- **Assignment**:
Only the lines below starting at the one containing "is not required." and ending at the one containing "Git commit signing" belong in the answer, each copied exactly.

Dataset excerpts
● ● ● ● ● ● ●

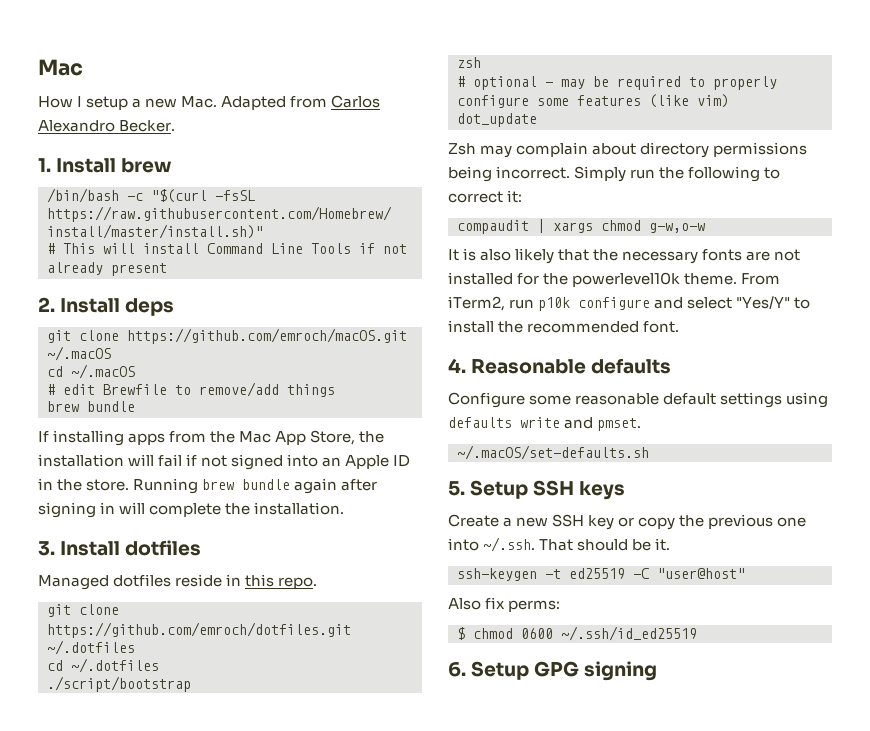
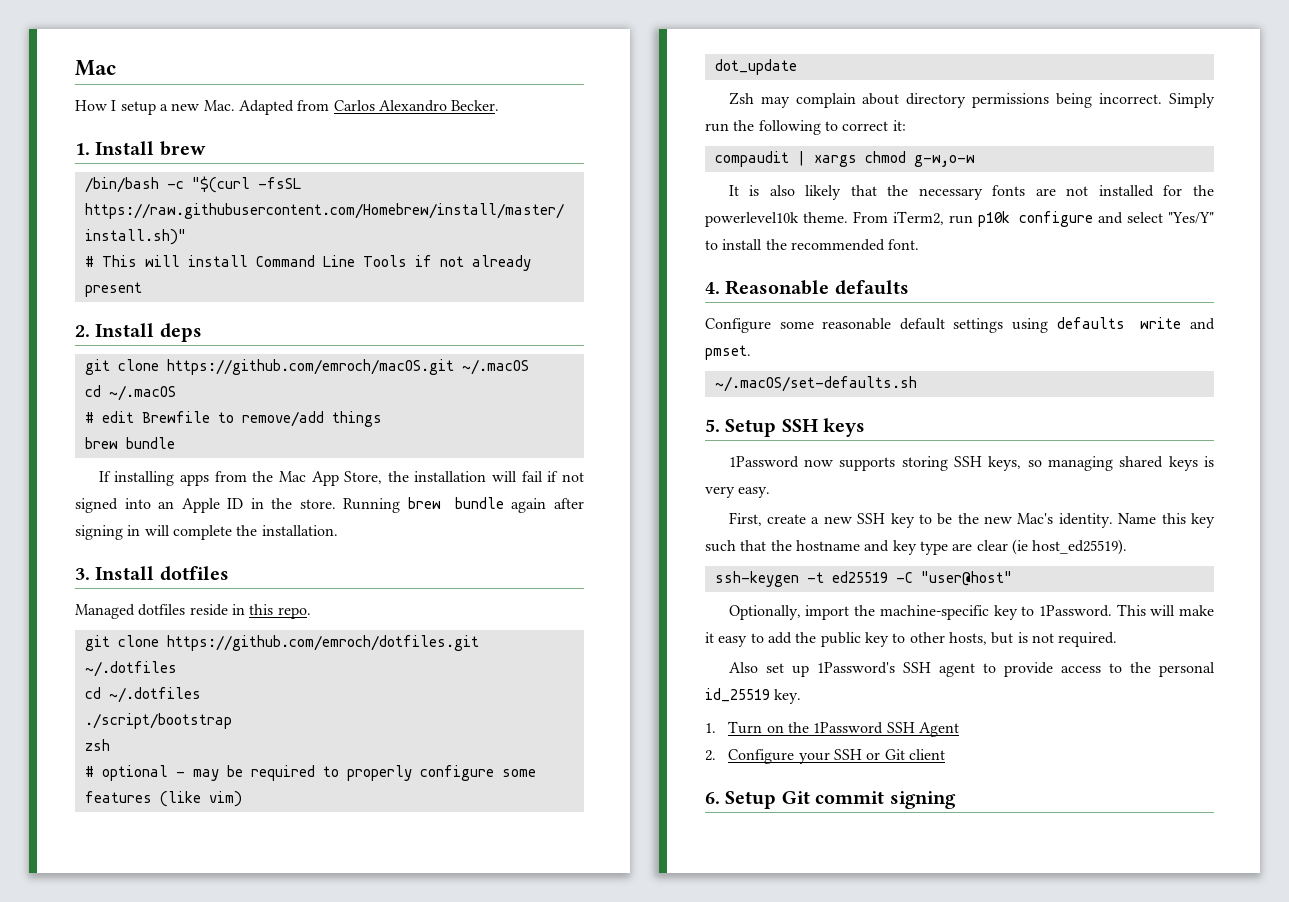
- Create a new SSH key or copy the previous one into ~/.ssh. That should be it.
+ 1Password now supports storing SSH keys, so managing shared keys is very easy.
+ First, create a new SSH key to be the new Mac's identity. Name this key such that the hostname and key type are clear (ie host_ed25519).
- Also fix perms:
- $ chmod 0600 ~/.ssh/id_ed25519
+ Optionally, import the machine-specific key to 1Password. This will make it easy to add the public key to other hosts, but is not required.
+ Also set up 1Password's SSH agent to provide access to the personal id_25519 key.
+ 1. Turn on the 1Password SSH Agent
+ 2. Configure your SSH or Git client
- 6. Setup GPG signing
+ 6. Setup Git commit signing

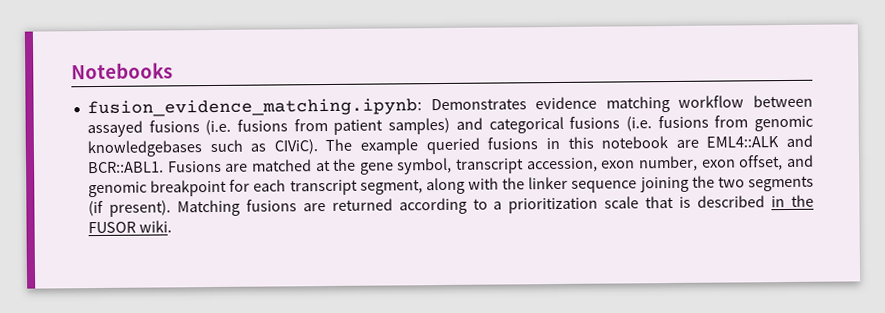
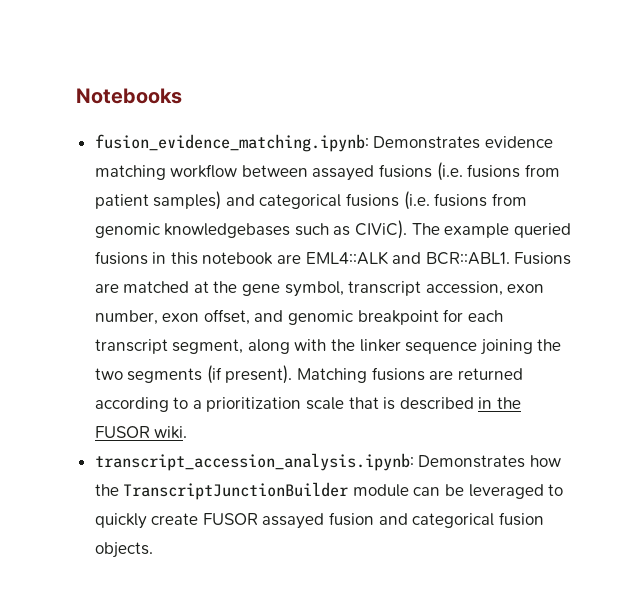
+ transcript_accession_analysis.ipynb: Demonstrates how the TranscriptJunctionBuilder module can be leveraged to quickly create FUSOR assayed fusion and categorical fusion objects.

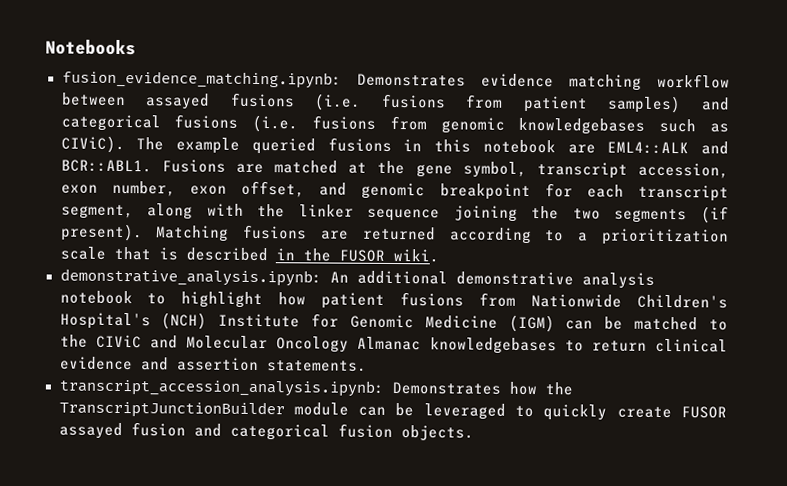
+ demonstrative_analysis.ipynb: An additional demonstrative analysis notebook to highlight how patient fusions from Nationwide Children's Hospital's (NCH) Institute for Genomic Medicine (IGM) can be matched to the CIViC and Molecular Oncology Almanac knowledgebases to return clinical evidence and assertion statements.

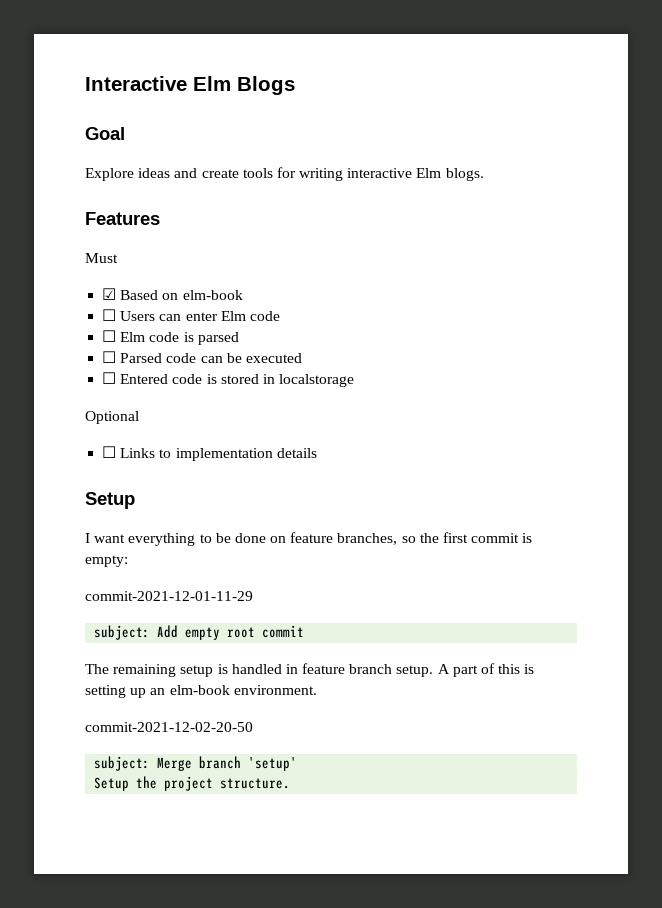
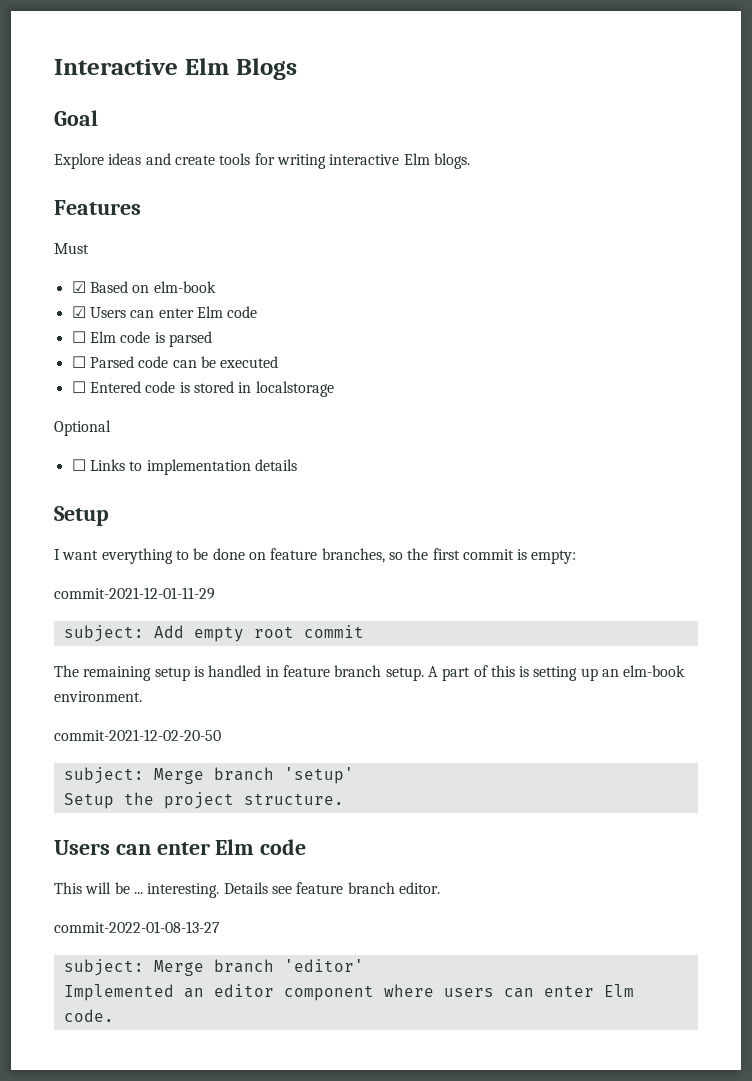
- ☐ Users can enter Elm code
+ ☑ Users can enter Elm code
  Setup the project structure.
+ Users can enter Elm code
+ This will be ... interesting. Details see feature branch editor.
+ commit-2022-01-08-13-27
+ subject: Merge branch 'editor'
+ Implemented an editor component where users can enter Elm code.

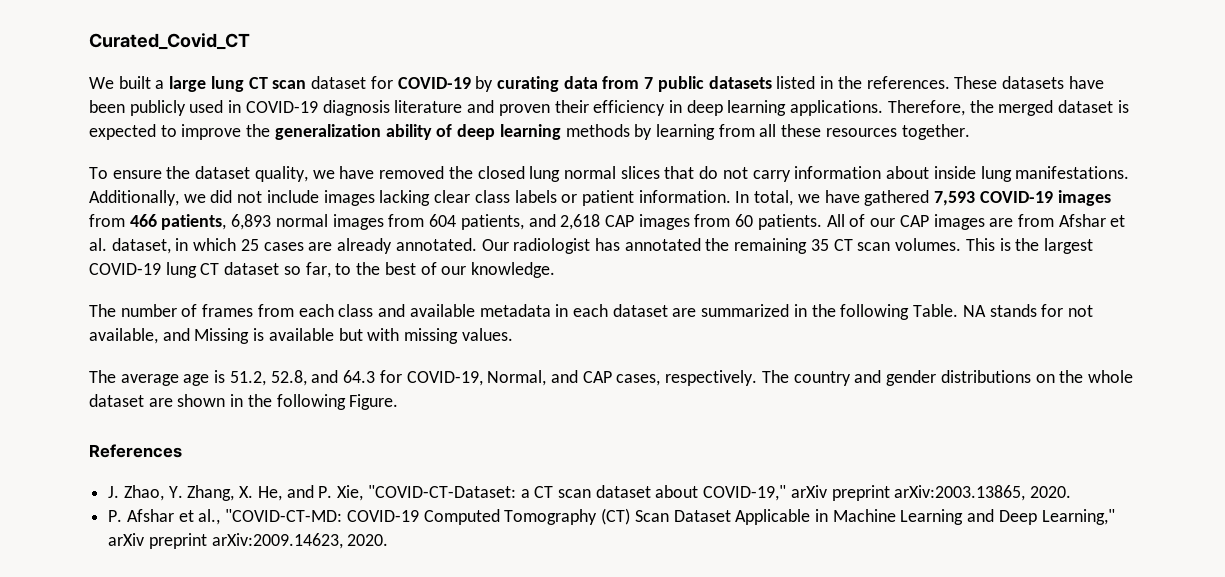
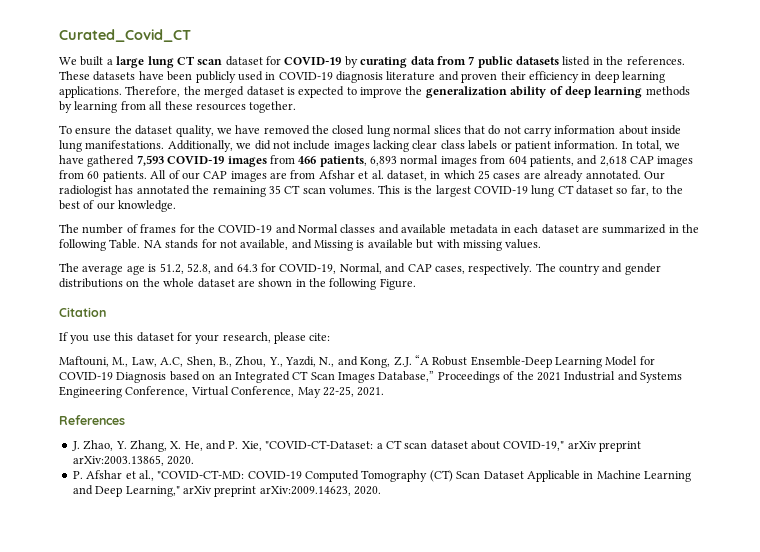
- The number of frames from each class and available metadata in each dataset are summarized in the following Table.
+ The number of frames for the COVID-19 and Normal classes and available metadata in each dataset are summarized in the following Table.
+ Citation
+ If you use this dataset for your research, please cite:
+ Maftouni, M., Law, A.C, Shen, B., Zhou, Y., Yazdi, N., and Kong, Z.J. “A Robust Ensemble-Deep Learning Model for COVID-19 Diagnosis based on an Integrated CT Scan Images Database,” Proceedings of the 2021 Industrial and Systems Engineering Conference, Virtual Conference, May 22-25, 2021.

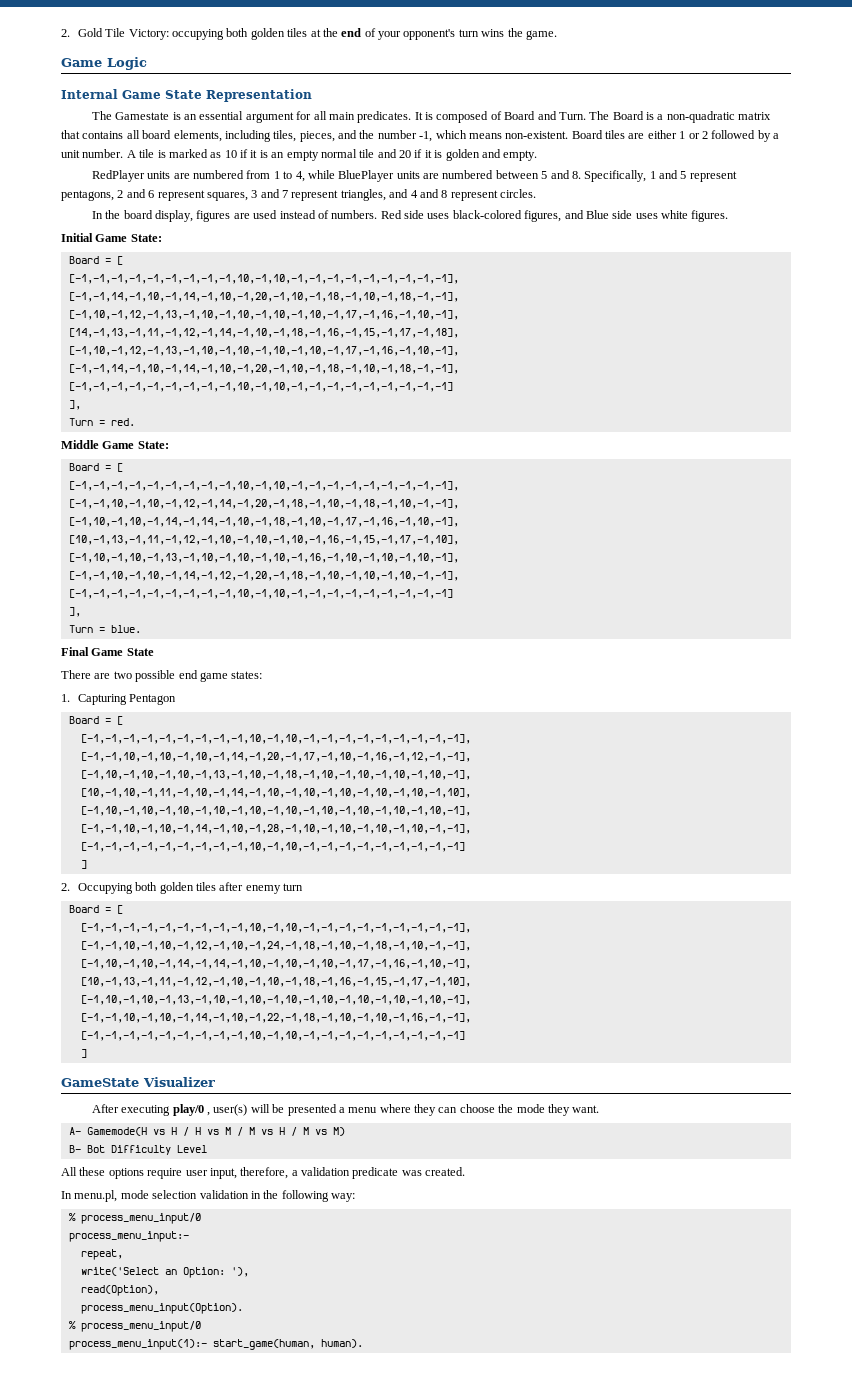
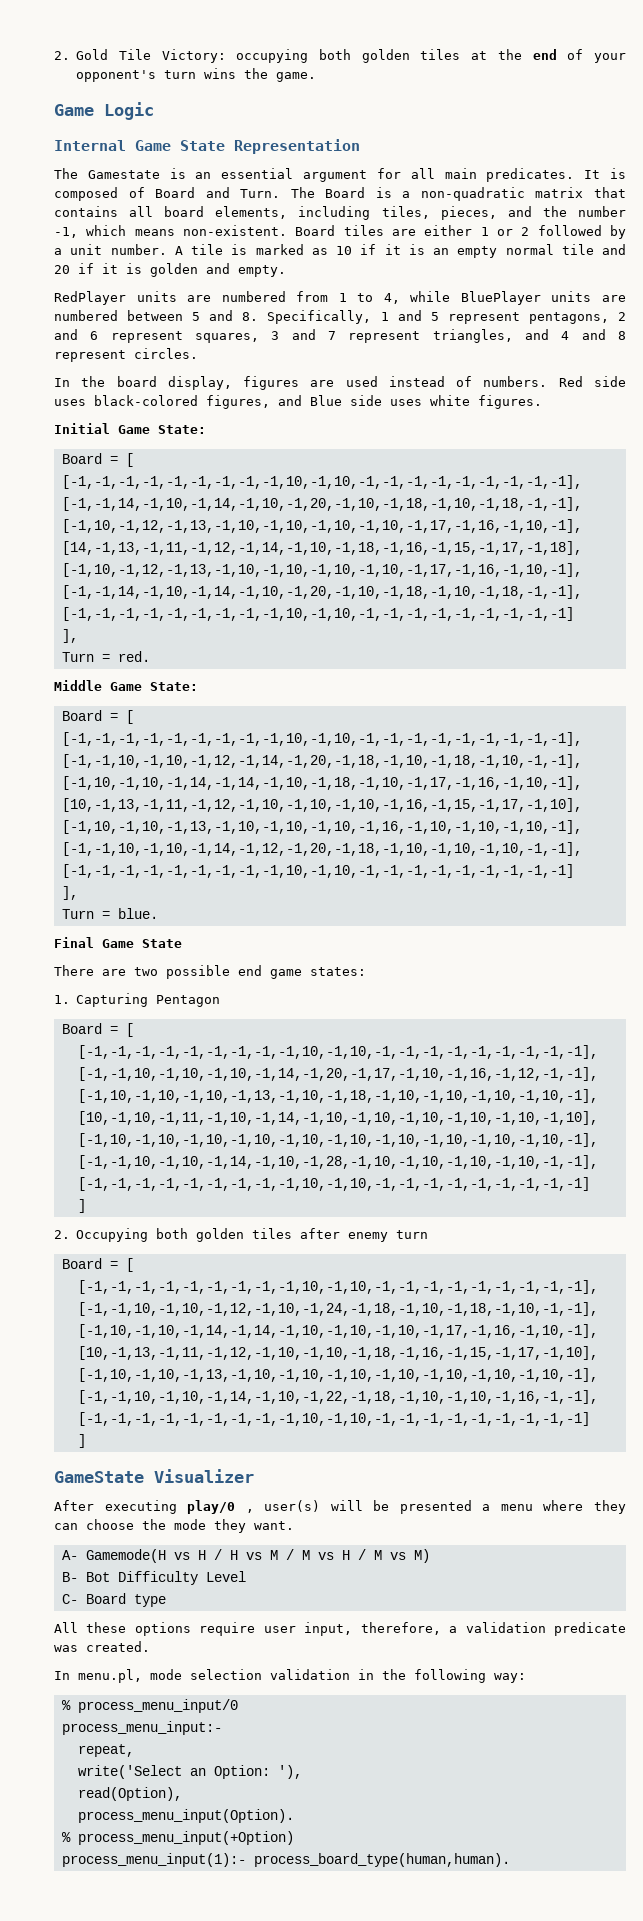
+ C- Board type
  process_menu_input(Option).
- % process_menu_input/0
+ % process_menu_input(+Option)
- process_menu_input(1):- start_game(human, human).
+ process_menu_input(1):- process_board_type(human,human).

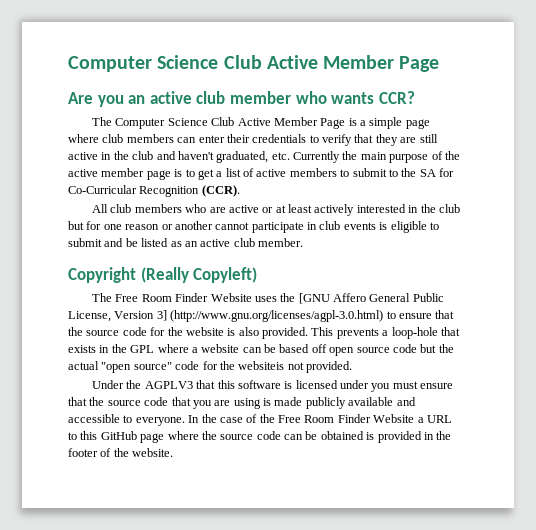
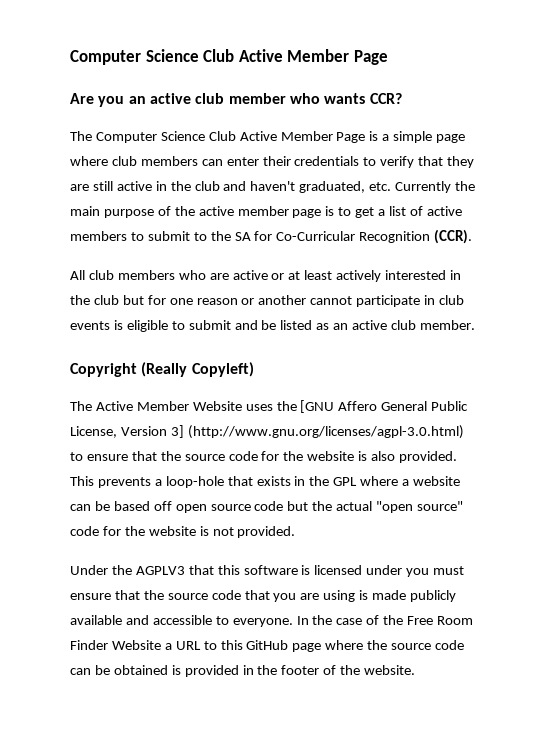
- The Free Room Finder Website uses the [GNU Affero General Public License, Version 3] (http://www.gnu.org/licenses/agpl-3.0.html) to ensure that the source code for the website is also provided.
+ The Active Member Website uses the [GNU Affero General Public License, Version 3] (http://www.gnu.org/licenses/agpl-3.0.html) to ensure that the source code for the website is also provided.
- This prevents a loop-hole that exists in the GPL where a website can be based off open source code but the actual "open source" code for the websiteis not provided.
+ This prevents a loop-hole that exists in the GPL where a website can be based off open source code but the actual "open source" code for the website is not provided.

● ● ● ● ● ● ●

- **Result below**:
+ Optionally, import the machine-specific key to 1Password. This will make it easy to add the public key to other hosts, but is not required.
+ Also set up 1Password's SSH agent to provide access to the personal id_25519 key.
+ 1. Turn on the 1Password SSH Agent
+ 2. Configure your SSH or Git client
- 6. Setup GPG signing
+ 6. Setup Git commit signing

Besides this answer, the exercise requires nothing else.